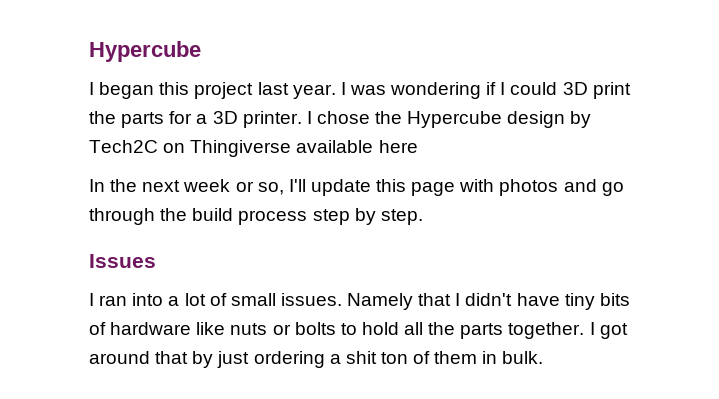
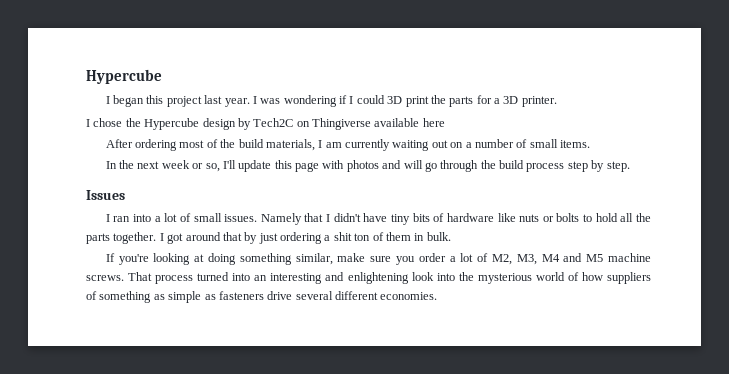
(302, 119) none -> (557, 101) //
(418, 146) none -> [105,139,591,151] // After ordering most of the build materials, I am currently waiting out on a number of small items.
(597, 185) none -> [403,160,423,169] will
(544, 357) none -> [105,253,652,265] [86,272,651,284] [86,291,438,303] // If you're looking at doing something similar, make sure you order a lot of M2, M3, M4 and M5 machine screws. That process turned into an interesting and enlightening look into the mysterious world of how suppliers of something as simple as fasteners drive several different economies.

--

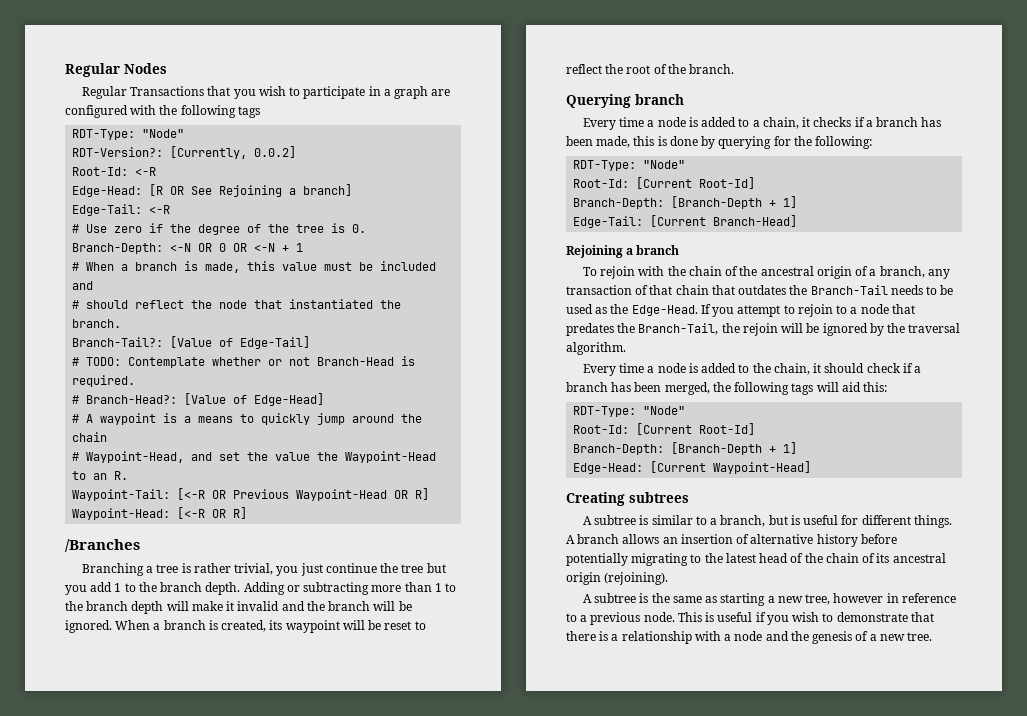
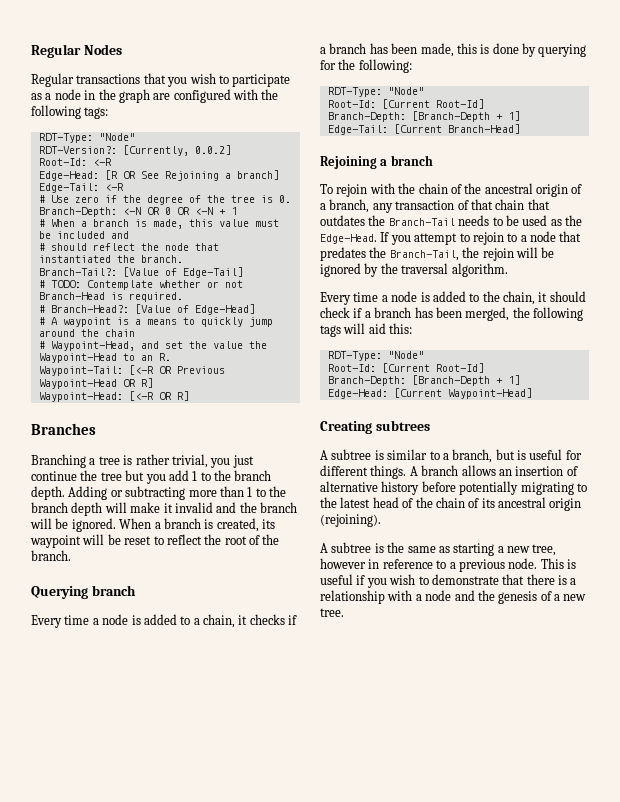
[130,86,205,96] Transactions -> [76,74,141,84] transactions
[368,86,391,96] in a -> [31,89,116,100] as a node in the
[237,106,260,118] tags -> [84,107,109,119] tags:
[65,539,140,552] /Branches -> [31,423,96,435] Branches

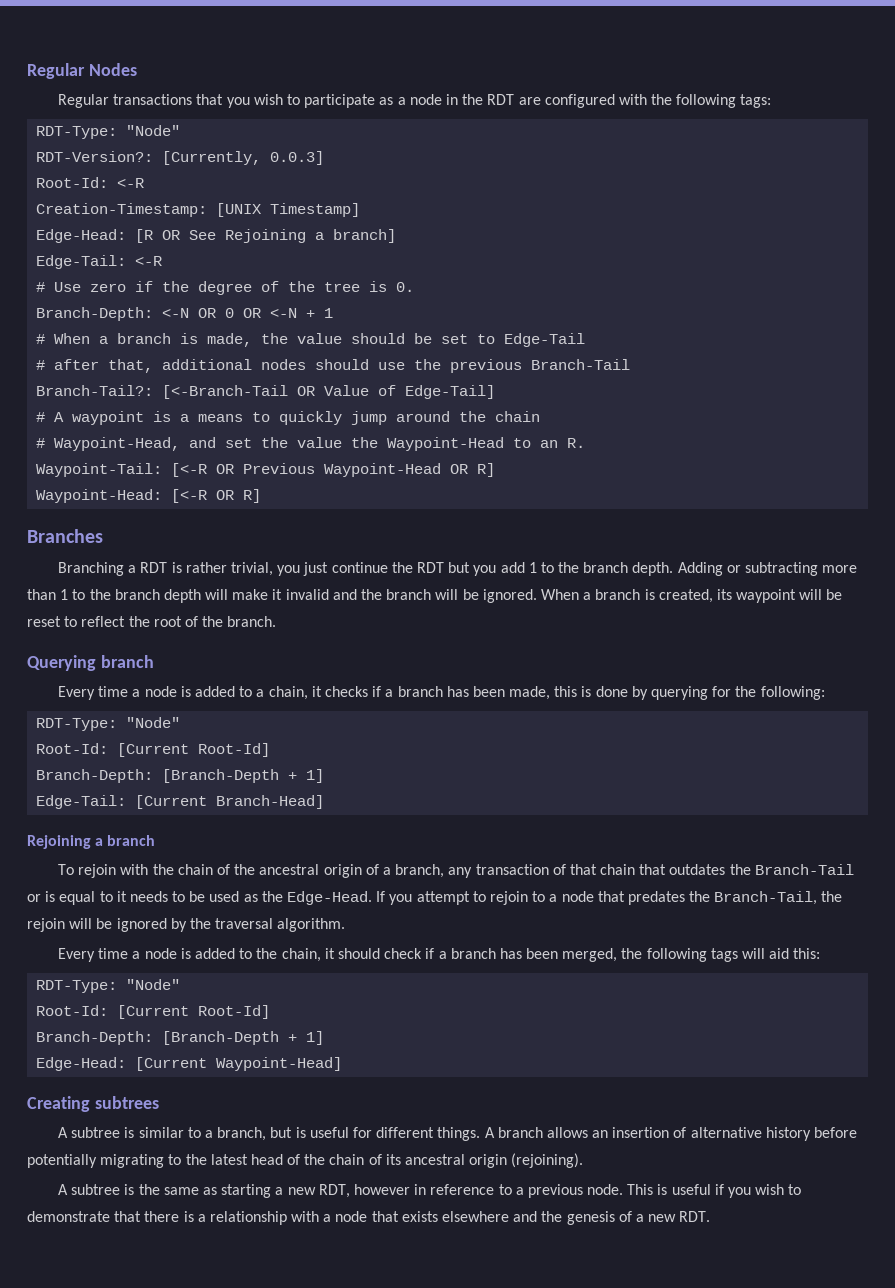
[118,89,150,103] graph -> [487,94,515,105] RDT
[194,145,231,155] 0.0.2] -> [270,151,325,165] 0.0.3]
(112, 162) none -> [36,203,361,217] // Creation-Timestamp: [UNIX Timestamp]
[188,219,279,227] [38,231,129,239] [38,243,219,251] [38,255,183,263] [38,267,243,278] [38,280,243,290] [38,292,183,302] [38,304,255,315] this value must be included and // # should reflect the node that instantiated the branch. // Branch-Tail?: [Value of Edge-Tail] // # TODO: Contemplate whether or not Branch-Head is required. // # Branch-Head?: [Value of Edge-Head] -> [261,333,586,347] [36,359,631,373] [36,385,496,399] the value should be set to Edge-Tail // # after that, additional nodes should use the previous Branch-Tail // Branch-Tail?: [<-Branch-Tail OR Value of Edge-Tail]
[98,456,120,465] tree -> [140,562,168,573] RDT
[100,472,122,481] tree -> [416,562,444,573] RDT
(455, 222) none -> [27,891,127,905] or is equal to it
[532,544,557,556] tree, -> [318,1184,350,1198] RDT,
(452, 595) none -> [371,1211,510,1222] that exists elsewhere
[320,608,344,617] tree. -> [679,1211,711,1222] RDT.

==

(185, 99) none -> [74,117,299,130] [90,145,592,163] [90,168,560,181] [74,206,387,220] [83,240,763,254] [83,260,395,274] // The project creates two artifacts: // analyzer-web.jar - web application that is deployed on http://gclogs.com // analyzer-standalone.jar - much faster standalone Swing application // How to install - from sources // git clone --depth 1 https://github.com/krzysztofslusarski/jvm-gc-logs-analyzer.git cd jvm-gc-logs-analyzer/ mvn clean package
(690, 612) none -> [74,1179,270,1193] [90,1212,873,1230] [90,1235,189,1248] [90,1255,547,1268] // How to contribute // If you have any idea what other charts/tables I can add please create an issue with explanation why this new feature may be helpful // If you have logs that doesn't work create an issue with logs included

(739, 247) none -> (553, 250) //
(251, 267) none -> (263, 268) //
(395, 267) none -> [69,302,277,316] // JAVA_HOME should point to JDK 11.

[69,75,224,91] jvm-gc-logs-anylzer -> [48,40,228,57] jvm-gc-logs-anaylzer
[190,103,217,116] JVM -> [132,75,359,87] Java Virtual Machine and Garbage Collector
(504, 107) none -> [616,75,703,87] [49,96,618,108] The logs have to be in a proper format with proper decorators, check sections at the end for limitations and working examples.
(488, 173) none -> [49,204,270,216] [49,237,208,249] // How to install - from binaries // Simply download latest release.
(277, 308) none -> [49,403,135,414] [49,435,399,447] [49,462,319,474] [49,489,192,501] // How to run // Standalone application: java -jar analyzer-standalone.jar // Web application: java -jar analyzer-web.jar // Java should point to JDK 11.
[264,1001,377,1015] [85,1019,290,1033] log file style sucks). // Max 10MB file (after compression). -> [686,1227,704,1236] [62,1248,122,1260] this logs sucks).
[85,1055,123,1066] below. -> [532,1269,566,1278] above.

What this task involves:
Where a line in the records above contains "tree", include it in the count, and give only that number.

Problem solution:
4